Activity
In the entries below, find the line with "li, .bubble.tan .b-title" and the line with "html: <li>Par quel"; give again those lines and every line between them, exactly.

Data records
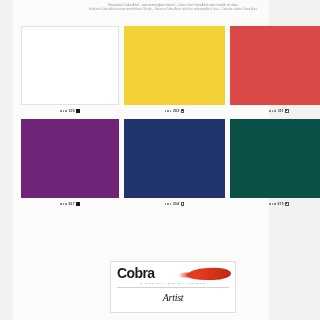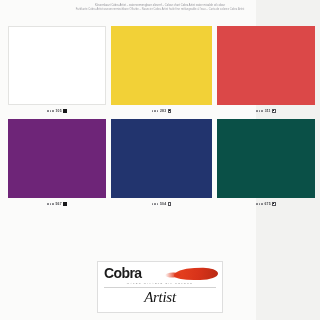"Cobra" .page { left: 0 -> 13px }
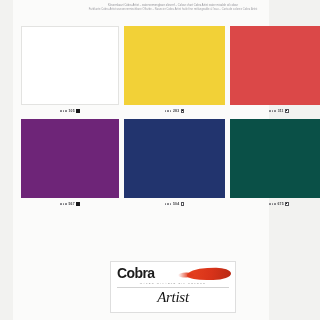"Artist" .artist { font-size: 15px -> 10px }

---

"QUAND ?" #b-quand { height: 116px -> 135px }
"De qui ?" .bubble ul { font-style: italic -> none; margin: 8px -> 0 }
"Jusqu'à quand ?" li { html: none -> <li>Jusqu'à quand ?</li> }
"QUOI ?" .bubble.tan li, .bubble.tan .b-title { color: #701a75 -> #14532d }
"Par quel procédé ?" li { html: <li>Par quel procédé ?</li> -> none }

Answer to this exercise
"QUOI ?" .bubble.tan li, .bubble.tan .b-title { color: #701a75 -> #14532d }
"Par quel procédé ?" li { html: <li>Par quel procédé ?</li> -> none }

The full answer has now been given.